DC are instrumental in the priming and regulation of T cell responses. In this process antigen presentation, costimulation and cytokine production by DC play a crucial role. Since these processes were affected in mDC from S. haematobium-infected subjects, we assessed the T cell-priming capacities of these DC. To address this, allogeneic naïve T helper cells were cocultured together with LPS-stimulated mDC. After 6 days T cell expansion and T cell cytokines were analysed. Interestingly, T cells primed by mDC from Schistosoma-infected subjects had expanded significantly less than the T cells in the presence of mDC from uninfected subjects (Fig. 4A). Schistosomes are known to condition DC to promote Th2 and regulatory type T cell responses [2], [9], characterized by an increased production of IL-4, IL-5, IL-13 and IL-10, respectively. Yet, total cytokine production in day 6 culture supernatants (data not shown) or intracellular cytokines following polyclonal restimulation (Fig. 4B) revealed no differences in T cell polarization by mDC from infected or uninfected individuals. However, the frequency of IL-4 or IFN-γ producing T cells was significantly lower when primed by mDC from infected subjects compared to uninfected individuals. In contrast, the proportion of IL-10 or TNF-α secreting T cells was unchanged (Fig. 4B). In addition, these T cells expressed lower levels of the activation markers HLA-DR and CD25 [25] (Fig. 4C). This suggests, that mDC from S. haematobium infected subjects do not drive distinct polarized effector T helper cell responses, but seem to have a general impairment to induce T cell activation and effector T cell expansion.

Figure 4. mDC from S. haematobium-infected subjects have a reduced T cell activating capacity due to lower HLA-DR expression.

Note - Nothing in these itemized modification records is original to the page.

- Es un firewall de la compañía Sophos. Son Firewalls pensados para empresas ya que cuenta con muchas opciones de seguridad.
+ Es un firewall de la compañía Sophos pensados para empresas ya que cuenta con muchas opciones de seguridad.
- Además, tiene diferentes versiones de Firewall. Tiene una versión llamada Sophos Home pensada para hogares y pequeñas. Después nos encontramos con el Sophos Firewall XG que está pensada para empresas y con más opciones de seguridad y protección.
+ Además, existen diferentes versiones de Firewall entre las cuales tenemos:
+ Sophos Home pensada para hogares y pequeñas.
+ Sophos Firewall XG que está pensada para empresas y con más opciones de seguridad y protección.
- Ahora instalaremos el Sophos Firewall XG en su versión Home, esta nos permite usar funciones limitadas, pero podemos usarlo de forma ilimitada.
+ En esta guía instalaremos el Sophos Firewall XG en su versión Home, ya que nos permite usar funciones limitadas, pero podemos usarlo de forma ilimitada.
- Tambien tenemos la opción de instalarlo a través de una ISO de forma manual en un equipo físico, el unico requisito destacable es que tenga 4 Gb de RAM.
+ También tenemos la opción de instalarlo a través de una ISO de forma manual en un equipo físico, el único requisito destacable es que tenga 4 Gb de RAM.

LPS matured mDC were cocultured with allogeneic naïve T helper cells for 6 d after which (A) T cell expansion was determined with a counting chamber and (B) Intracellular cytokine production or (C) CD25 and HLA-DR expression was assayed by FACS, 6 h after restimulation with phorbol 12-myristate 13-acetate (PMA) and ionomycin in the presence of brefeldin A for the last 2 h. (D+E) LPS-matured mDC from European controls were cocultured with allogeneic naïve T helper cells for 6 d in the presence of depicted neutralizing antibodies and T cells were counted as in (A). T cell counts are shown as (D) absolute values or (E) relative to the control condition. (A,B,D) Horizontal bars represent mean based on data from 9 donors in each group. (C) Box plots represent 25–75 percentile range with error bars showing minimum to maximum based data of 9 donors in each group. (E) Bars represent mean + SD of 3 independent experiments.

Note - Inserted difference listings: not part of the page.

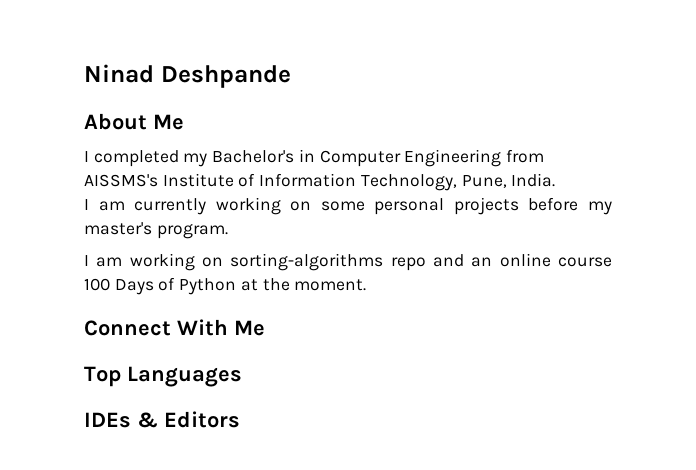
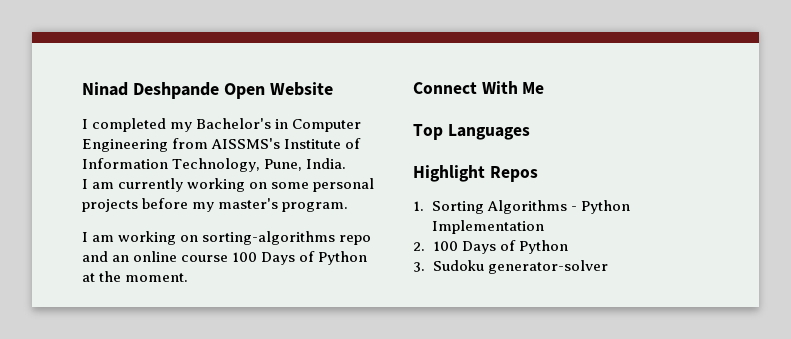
- Ninad Deshpande
- About Me
+ Ninad Deshpande Open Website
- IDEs & Editors
+ Highlight Repos
+ 1. Sorting Algorithms - Python Implementation
+ 2. 100 Days of Python
+ 3. Sudoku generator-solver

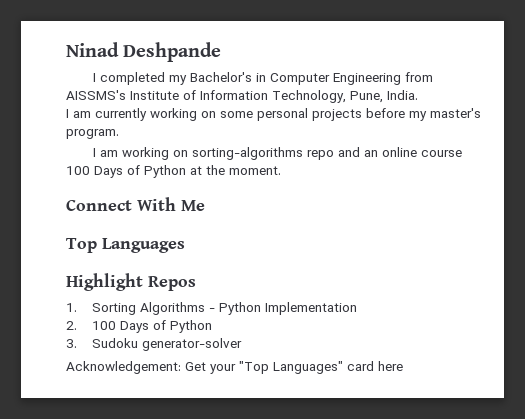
- Ninad Deshpande Open Website
+ Ninad Deshpande
+ Acknowledgement: Get your "Top Languages" card here

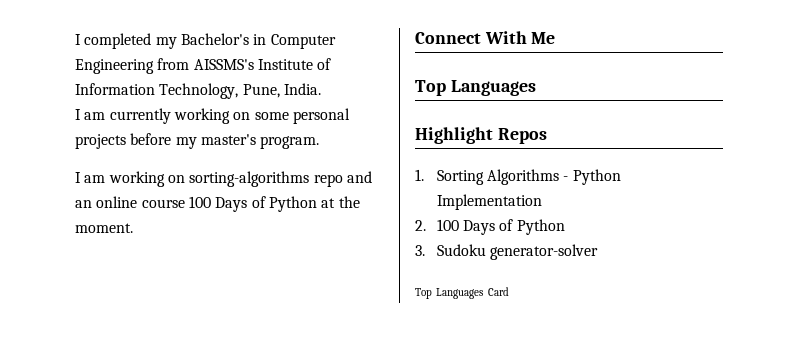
- Ninad Deshpande
- Acknowledgement: Get your "Top Languages" card here
+ Top Languages Card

For proper T helper cell activation and expansion, TCR triggering (signal 1) and costimulation (signal 2) are provided by DC through peptides/MHC class II complexes and costimulatory molecules CD80 and CD86, respectively [26], [27]. Since HLA-DR and CD80 surface expression on mDC from infected individuals following TLR stimulation tended to be lower compared to levels found on mDC from uninfected subjects (Fig. 2B), we assessed whether blocking of HLA-DR and/or CD80 on control mDC could mimic their functional impairment to activate T cells. Indeed, neutralization of HLA-DR during the DC-T cell cocultures strongly suppressed the T cell activating capacity of mDC as determined by T cell proliferation (Fig. 4D) and cytokine production (data not shown). In contrast, complete blocking of CD80 only minimally inhibited T cell expansion (Fig. 4D). This observation, together with the fact that only minimal concentrations of HLA-DR blocking antibody could already interfere with mDC induced T cell activation (Fig. 4E), point in the direction that the observed differences in HLA-DR expression, although small, play a major role in the different capacity of the mDC from infected and uninfected subjects to drive T cell activation.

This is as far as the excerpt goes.